Stroke Odysseys, pic by Ben Joseph Photography

In the culmination of a three-year arts and health research project, choreographer Ben Duke, composer Orlando Gough, health professionals and survivors of traumatic brain injury will be collaborating on an odyssey of self-rediscovery. Some of the most profound questions that preoccupy survivors of stroke and other traumatic brain injuries touch on hopes of regaining the lost faculties that are core to their identity, including speech, song, movement and dance: through dance theatre Stroke Odysseys will explore the sense of self and agency that comes into question when a part of you is lost. The piece will be performed by a mixture of professional musicians, singers and dancers, and stroke survivors.

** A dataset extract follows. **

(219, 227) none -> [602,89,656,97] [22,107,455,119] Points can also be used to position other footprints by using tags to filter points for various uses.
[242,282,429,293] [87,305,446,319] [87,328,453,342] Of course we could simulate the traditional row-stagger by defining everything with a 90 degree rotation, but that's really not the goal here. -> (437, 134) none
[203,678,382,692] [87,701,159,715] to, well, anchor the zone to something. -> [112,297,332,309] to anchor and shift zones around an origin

Rosetta Life is an organisation that use the arts in health innovation, and has been working for three years on the Stroke Odysseys project to help people living with the debilitating long-term effects of a stroke or brain injury. The project is a partnership between health professionals and artists to help those with an altered capacity to move, speak and express themselves. Often the participants are suffering from severe depression or anxiety: Stroke Odysseys helps them to recover their identities and find purpose again. There are around 100,000 strokes in the UK each year.

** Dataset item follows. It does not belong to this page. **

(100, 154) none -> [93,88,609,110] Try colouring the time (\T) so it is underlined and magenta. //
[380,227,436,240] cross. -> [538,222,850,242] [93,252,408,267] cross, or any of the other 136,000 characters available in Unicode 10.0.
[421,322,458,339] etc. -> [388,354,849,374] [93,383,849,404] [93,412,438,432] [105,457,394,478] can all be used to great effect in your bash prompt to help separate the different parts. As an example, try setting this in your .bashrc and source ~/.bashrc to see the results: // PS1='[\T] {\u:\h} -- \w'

Last year the project presented Hospital Passion Play at the Victoria and Albert Museum, staging a song cycle with over seventy performers including a choir of twenty stroke survivors and Shout at Cancer choir. This year, they will premiere Stroke Odysseys at The Place prior to a national tour, supported by panel discussions with dancers, musicians, neurologists and neuroscientists to explore the impact of storytelling through song and dance on the brains ability to heal itself.

Ben Duke said,

“As in all of my work I am interested in how to bring the stories of the people I am working with onto the stage. This may or may not involve a literal telling of their story, but it will involve a searching for what the stories are that define us, and how do we find a way to share those stories so that other people will really hear them. For people who have suffered a stroke the process of absorbing that identity of stroke survivor into their existing sense of self is obviously a complicated one and my interest is in how to present this journey as a moving and entertaining piece of dance theatre. The piece will follow very loosely the idea of an odyssey and will look at how any sense of a destination, of arriving at an identity, is an illusion and that we are all constantly moving. The show is about the very human struggle to understand who we are, and whether as we lose bits of ourselves the answer to that questions seems closer or further away.”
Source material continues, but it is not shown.